Single by Francesca Michielin and Fedez

from the album Feat (Fuori dagli spazi)
- Released: 3 March 2021
- Genre: Pop
- Length: 3:43
- Label: RCA
- Songwriters: Francesca Michielin; Federico Lucia; Jacopo D'Amico; Alessandro Raina; Alessandro Mahmoud; Davide Simonetta;
- Producer: d.whale

Francesca Michielin singles chronology
| "Cattive stelle" (2021) | "Chiamami per nome" (2021) | "Cinema" (2021) |

Fedez singles chronology
| "Bella storia" (2020) | "Chiamami per nome" (2021) | "Mille" (2021) |

= Chiamami per nome =

"Chiamami per nome" ("Call me by my name") is a song co-written and recorded by Italian singer Francesca Michielin and Italian rapper Fedez. It was released by RCA Records on 3 March 2021 as the second single from the reissue of Michielin's fourth studio album Feat (stato di natura).

The song was written by the two artists with co-writing contribution by Dargen D'Amico, Alessandro Raina and Mahmood and produced by Davide Simonetta. It competed during the 71st Sanremo Music Festival, placing second at the final rank. On 5 March 2021, two days after the song was released, "Chiamami per nome" debuted at number 2 on the Italian FIMI Singles Chart, before reaching the top of the chart the following week.

==Background==
Francesca Michielin and Fedez previously recorded two songs together, "Cigno nero" in 2013 and "Magnifico" in 2014, achieving commercial success and collecting a total of eight platinum records in Italy. In spring 2020, during the COVID-19 lockdown in Italy, Fedez invited Michielin to join him during an Instagram Direct for a live performance. Following the performance, they developed the idea to collaborate for a third time.
The song was originally written by Michielin and Fedez, and later reworked by Mahmood, Dargen D'Amico, Davide Simonetta and Alessandro Raina.
"Chiamami per nome" is also the second collaboration between Michielin and Mahmood after "Cheyenne".
Michielin described "Chiamami per nome" as "a lovesong imbued with hope, dreams and anger".
Fedez also considered it as a departure from their previous works together, with a less-classic structure, "a stylistic upgrade, a pop song with urban shades". Unlike "Magnifico" and "Cigno nero", "Chiamami per nome" also features singing contributions by Fedez, who only rapped in the previous songs with Michielin.

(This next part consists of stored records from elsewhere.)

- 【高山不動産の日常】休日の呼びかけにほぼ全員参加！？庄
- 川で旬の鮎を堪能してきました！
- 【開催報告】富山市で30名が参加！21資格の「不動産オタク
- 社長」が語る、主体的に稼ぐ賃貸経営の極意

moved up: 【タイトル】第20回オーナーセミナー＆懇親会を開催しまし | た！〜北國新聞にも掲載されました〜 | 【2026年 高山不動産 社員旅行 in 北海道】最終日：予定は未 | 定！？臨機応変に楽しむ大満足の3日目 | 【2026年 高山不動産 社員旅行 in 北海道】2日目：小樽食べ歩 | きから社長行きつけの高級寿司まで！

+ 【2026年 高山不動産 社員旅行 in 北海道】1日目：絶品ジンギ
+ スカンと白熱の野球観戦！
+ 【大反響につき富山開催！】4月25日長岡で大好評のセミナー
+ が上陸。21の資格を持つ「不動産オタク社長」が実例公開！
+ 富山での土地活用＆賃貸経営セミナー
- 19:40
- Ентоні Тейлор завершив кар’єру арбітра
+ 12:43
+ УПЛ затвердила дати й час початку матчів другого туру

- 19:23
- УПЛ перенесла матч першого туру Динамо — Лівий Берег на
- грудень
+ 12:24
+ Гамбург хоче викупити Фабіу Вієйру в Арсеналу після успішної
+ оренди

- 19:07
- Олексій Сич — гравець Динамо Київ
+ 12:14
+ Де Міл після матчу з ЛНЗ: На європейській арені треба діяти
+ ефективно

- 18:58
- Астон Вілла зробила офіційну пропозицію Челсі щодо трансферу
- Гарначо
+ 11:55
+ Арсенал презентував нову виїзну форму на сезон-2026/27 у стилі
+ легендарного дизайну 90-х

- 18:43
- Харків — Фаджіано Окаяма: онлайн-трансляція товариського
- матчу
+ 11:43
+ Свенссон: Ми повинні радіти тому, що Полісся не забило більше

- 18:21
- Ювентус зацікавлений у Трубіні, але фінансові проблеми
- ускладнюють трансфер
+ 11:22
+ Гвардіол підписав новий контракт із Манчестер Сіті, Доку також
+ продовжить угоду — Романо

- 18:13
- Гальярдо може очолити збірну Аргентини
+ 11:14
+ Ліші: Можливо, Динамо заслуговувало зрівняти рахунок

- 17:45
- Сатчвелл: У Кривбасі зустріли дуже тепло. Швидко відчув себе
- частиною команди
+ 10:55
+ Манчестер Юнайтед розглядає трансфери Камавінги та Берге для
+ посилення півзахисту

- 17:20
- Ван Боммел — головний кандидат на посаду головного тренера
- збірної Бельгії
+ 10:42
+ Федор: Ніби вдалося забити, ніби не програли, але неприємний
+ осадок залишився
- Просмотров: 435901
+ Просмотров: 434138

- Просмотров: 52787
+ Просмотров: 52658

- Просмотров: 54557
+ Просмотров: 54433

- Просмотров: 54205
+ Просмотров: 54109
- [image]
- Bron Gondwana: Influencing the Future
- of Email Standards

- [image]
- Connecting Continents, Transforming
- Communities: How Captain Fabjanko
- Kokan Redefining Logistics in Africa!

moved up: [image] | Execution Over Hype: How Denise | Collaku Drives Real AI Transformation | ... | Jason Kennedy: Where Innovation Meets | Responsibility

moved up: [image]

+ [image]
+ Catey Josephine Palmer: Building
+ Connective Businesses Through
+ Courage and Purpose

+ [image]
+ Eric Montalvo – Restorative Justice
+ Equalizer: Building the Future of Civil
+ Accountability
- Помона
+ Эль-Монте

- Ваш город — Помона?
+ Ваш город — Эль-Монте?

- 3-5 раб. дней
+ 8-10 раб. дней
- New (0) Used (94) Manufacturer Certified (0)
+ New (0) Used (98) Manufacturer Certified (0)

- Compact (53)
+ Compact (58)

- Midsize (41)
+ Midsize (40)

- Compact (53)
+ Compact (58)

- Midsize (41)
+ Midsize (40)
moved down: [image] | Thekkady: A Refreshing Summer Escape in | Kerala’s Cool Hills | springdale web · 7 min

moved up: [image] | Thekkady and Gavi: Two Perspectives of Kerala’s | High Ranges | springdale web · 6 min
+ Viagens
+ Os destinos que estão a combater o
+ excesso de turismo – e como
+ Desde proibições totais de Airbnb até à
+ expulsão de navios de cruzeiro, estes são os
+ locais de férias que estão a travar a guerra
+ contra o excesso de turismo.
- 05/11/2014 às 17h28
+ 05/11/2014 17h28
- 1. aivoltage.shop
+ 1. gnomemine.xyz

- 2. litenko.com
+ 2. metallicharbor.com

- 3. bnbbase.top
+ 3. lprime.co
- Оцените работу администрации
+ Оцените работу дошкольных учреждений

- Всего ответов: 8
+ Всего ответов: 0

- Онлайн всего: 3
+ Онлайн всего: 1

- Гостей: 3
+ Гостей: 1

Michielin explained the title refers to "the moments in which, during difficult times, people only want to be called by their own name".

==Music video==
The music video for the song was released on YouTube on 3 March 2021. Based on an idea by Michielin and Fedez, the video shows them performing the song in different theatres in Milan, such as the Teatro degli Arcimboldi, the Teatro Menotti, the Teatro Gerolamo and the Teatro alla Scala. Show business workers also appear on the video, while setting the stage for a concert without any audience except for themselves. The video aims at highlighting the crisis of the live-music business generated by the COVID-19 pandemic in Italy.
The video was directed by Antonio Usbergo and Nicolò Celaia.

==Charts==

Chart performance for "Chiamami per nome"
| Chart (2021) | Peak position |
|---|---|
| Global Excl. U.S. (Billboard) | 100 |
| Italy (FIMI) | 1 |
| San Marino (SMRRTV Top 50) | 7 |
| Switzerland (Schweizer Hitparade) | 19 |

=== Year-end charts ===

| Chart (2021) | Position |
|---|---|
| Italy (FIMI) | 26 |

==Certifications==

| Region | Certification | Certified units/sales |
| Italy (FIMI) | 3× Platinum | 210,000^{‡} |
^{‡} Sales+streaming figures based on certification alone.